Паркет под сервантом «звучал» так, что у Валентина не осталось сомнений: здесь был тайник. Дощечки легко поддались ножу, выскакивали одна за другой. В эту минуту Чаус заплакала и закричала:
— Грабьте, грабьте! Получайте ордена за чужие слезы!
— Дай Екатерине Петровне воды, Миша, — отозвался Валентин.
Из тайника он извлек объемную деревянную шкатулку, завернутую в кальку. Развернул, открыл. Три сберкнижки на предъявителя, пачка сторублевок, маленький полотняный мешочек. Подсчитали, внесли в акт. В мешочке оказались, как и предполагал Валентин те же кольца, серьги, несколько цепочек, кулонов — всего двадцать изделий.
«Либо она занимается торговлей уже не первый год, что маловероятно, — подумал Скворцов, — либо спекулирует, и давно, дефицитными препаратами. Надо узнать, имеются ли в роддоме наркотики».
Мрачно, в молчании закончилась процедура обыска и ареста Чаус. Только дворничиха не смогла сдержать эмоций:
— А я ее жалела! Попросит убраться в квартире, бегу сразу же. Как же, больная, одна, без семьи, надо помочь. А она десятку ткнет, больше, говорит нет, зарплата маленькая. У, капиталистка!
В тот же день следователь прокуратуры Иванцив допросил обеих — заведующую роддомом Томашевскую и старшую медсестру Чаус. В тот же день эксперты дали заключение: отпечатки пальцев в квартире Черноусовой не принадлежат ни Томашевской, ни Чаус. Иванцив пришел к тому же выводу еще во время многочасового допроса.
Опять — тупик? Хотя следователь и ранее считал маловероятной версию о причастности Томашевской к убийству. Одним делом у него больше, и только.
Свадьба и пела, и плясала. И пила, разумеется. Уже через час у Валентина мелькнула мысль, что три четверти гостей пришли только затем, чтобы напиться «под завязку». И скучное, и грустное оказалось зрелище — собственная свадьба. Нет, не главным действующим лицом чувствовал себя Скворцов на этом семейном — при том — первом семейном — празднестве. Роль новобрачного казалась обременительной, навязанной, а под конец и жалкой.

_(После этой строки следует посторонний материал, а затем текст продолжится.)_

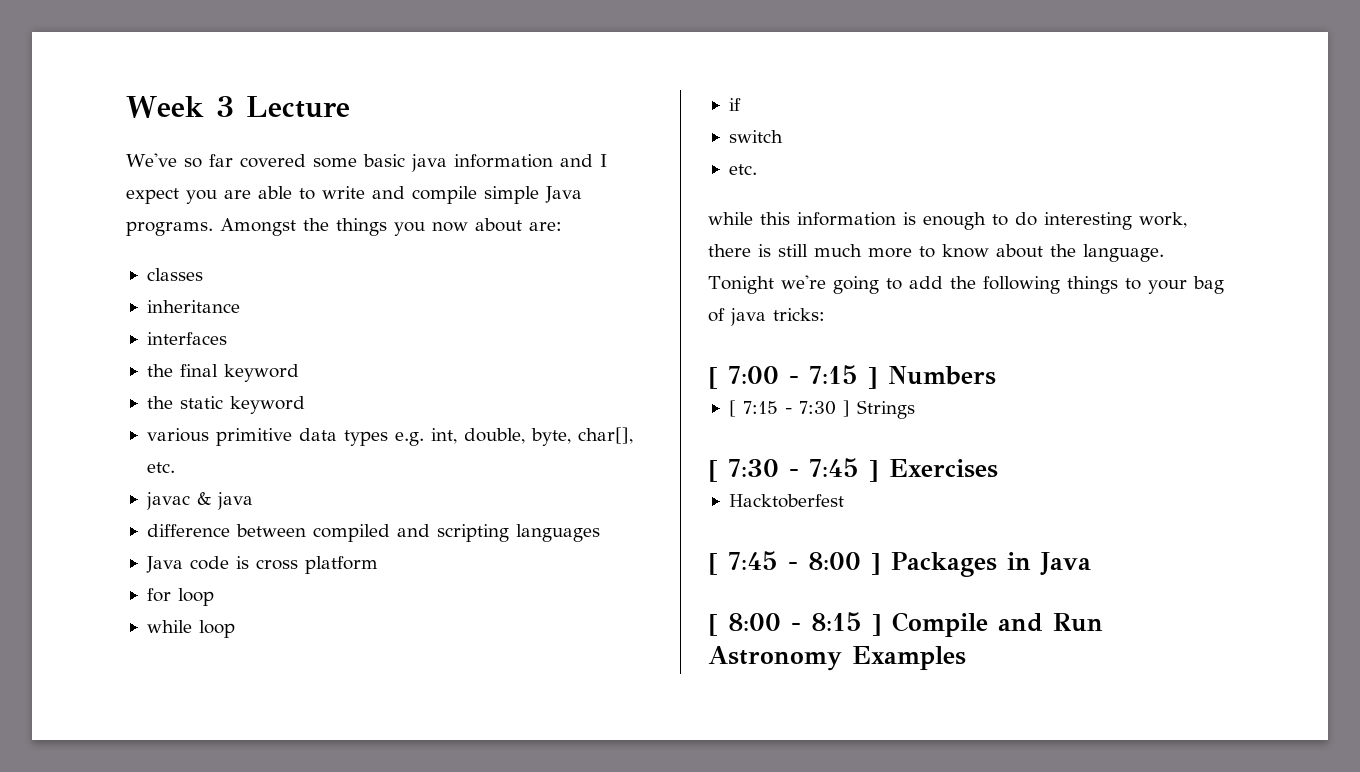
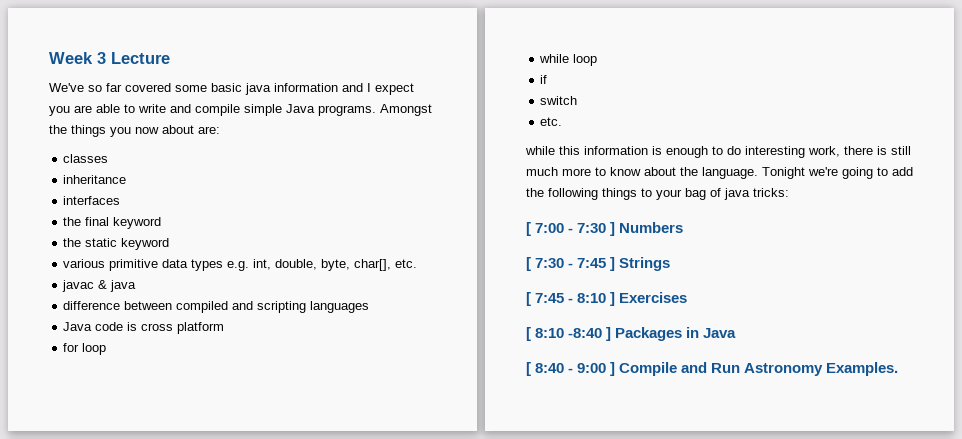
[809,365,858,384] 7:15 -> [577,223,607,233] 7:30
[728,400,915,419] // [ 7:15 - 7:30 ] Strings -> (684, 227) none
[889,459,998,478] [728,494,844,508] Exercises // Hacktoberfest -> [619,257,671,271] Strings
[808,552,861,570] 8:00 -> [577,292,688,306] [526,327,603,341] 8:10 ] Exercises // [ 8:10 -8:40
[728,612,862,631] 8:00 - 8:15 -> [535,363,607,373] 8:40 - 9:00
[852,646,966,670] Examples -> [826,362,899,376] Examples.

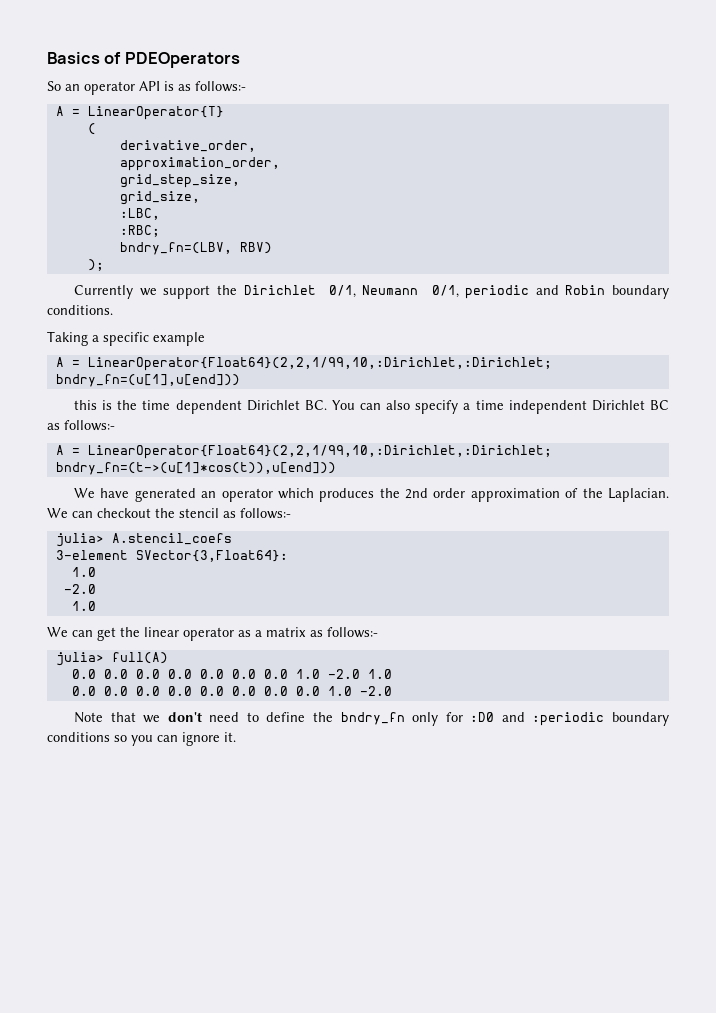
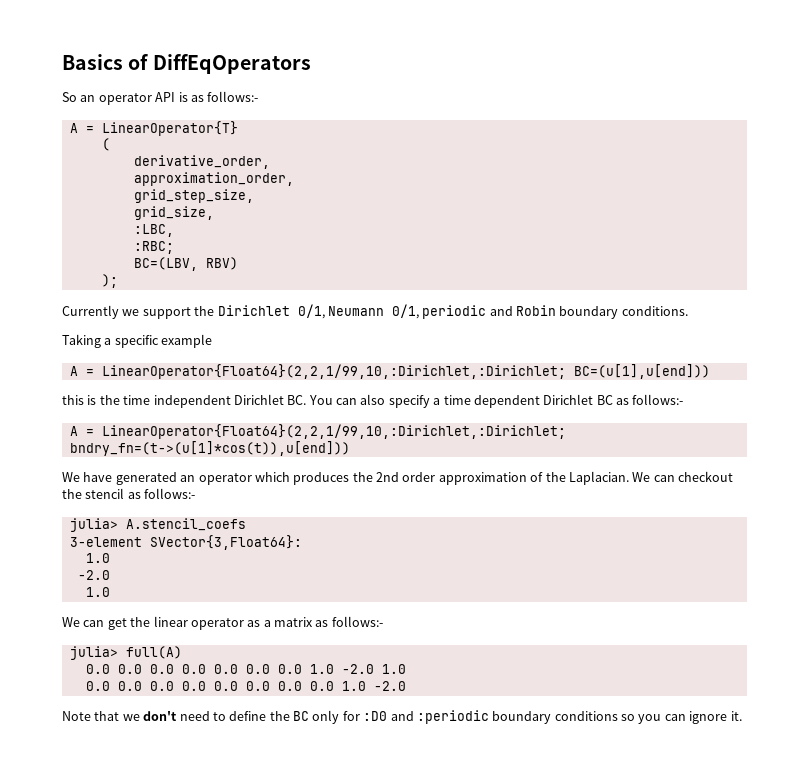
[124,52,240,68] PDEOperators -> [152,54,311,74] DiffEqOperators
[119,242,232,255] bndry_fn=(LBV, -> [133,257,198,271] BC=(LBV,
[55,374,240,387] bndry_fn=(u[1],u[end])) -> [573,364,710,379] BC=(u[1],u[end]))
[175,400,242,414] dependent -> [153,395,231,408] independent
[508,400,587,414] independent -> [473,395,540,408] dependent
[340,712,405,725] bndry_fn -> [293,711,309,721] BC

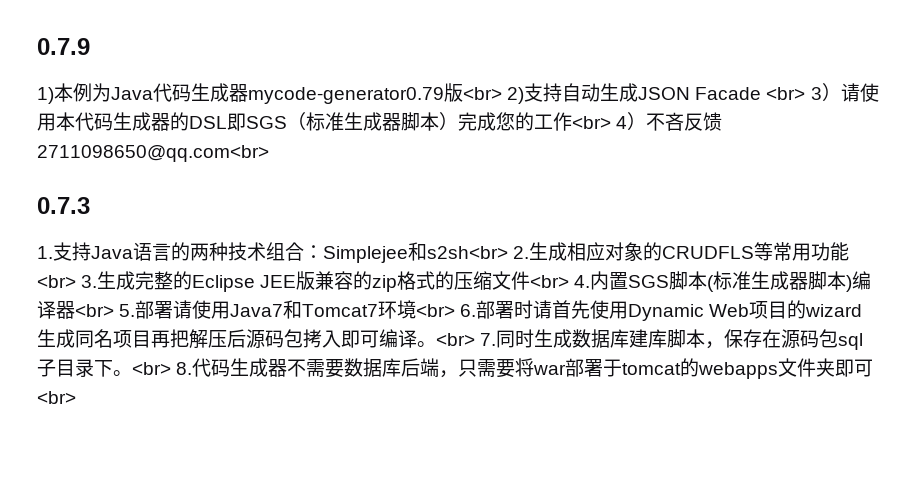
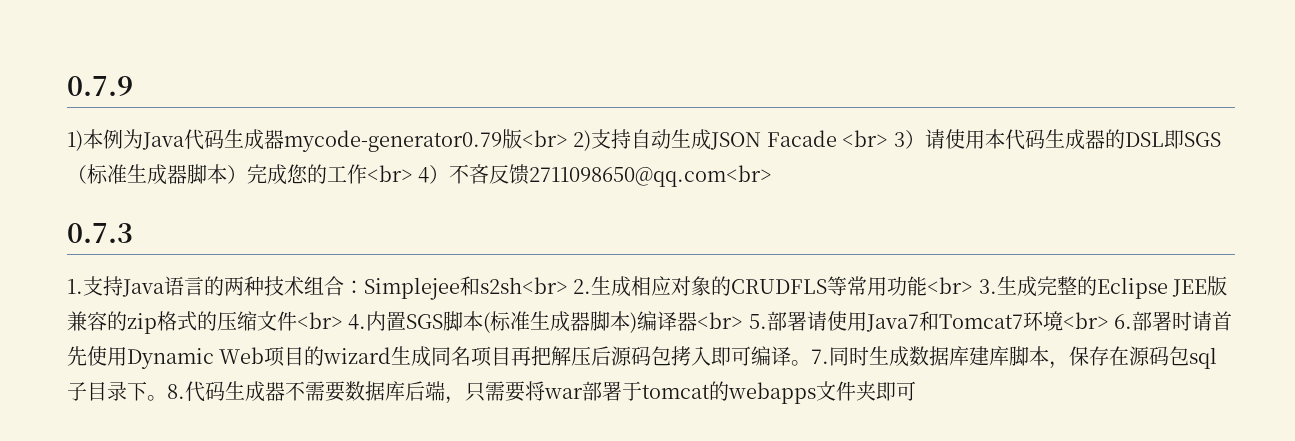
[436,333,475,346] <br> -> (812, 363) none
[132,362,171,375] <br> -> (167, 398) none
[37,391,76,404] <br> -> (916, 391) none

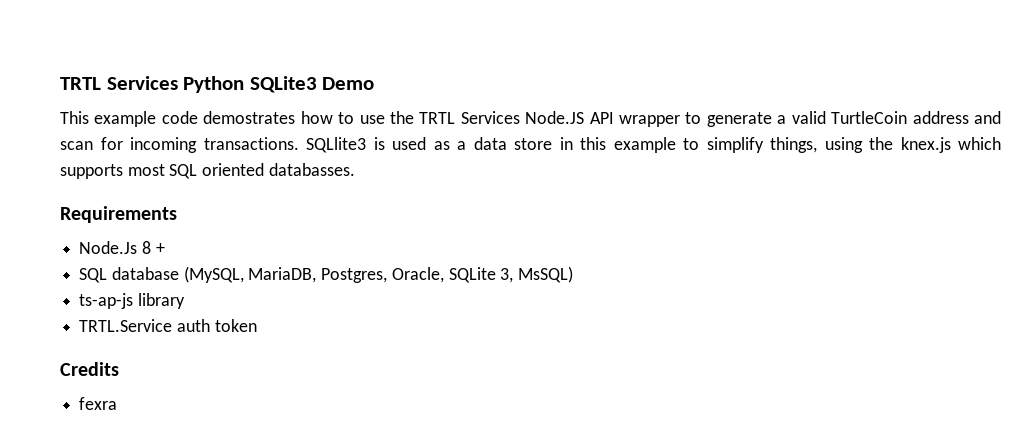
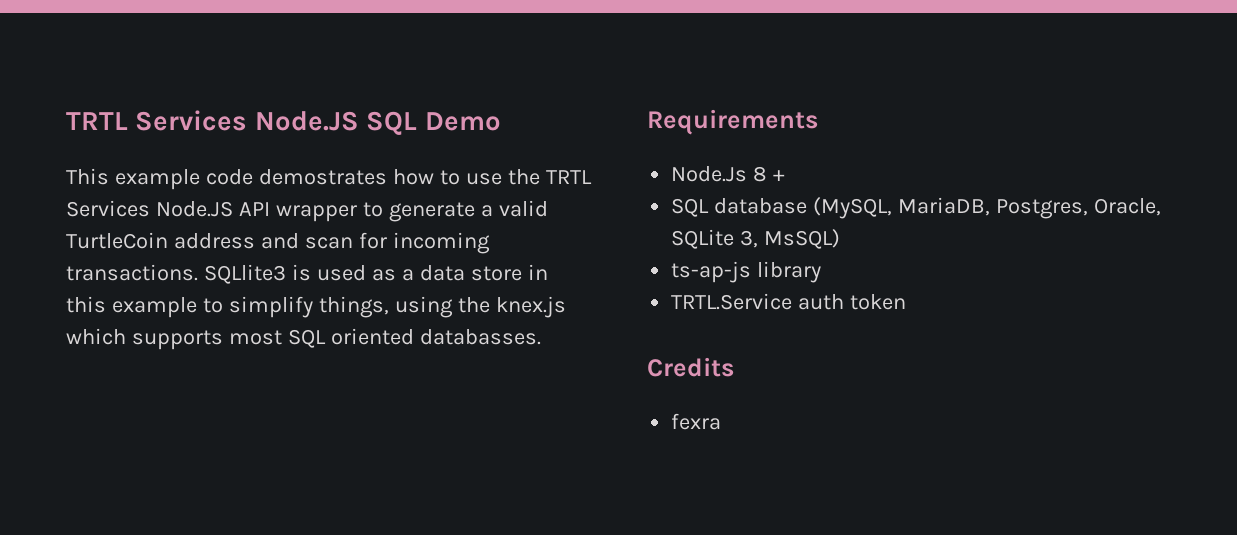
[60,76,317,93] TRTL Services Python SQLite3 -> [66,110,418,135] TRTL Services Node.JS SQL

Впрочем, часов в десять вечера к Валентину подсел Иванцив и сравнил его с роденовским «Мыслителем» или шахматистом, у которого забрали шахматную доску. А через пять минут обоим уже не докучали ни рвущая перепонки так называемая танцевальная музыка, ни пьяные голоса, ни звон посуды. Так уж мы устроены: устанешь на работе до чертиков, мечтаешь о выходном, как о манне небесной, а выдается, наконец, этот свободный денек, многие из нас чувствуют себя неуютно. Поговорить о работе — вот наш отдых, наша разрядка, вовсе не потому, что нет у нас иных интересов. У того же Иванцива до сей поры бывали книжные «запои», умную книгу он предпочитал часам сна. Скворцов в юности увлекался марками, затем художественной фотографией. Сейчас его интересовала история права, и сыщик мечтал провести хотя бы один из ближайших отпусков в читальных залах библиотеки имени Ленина.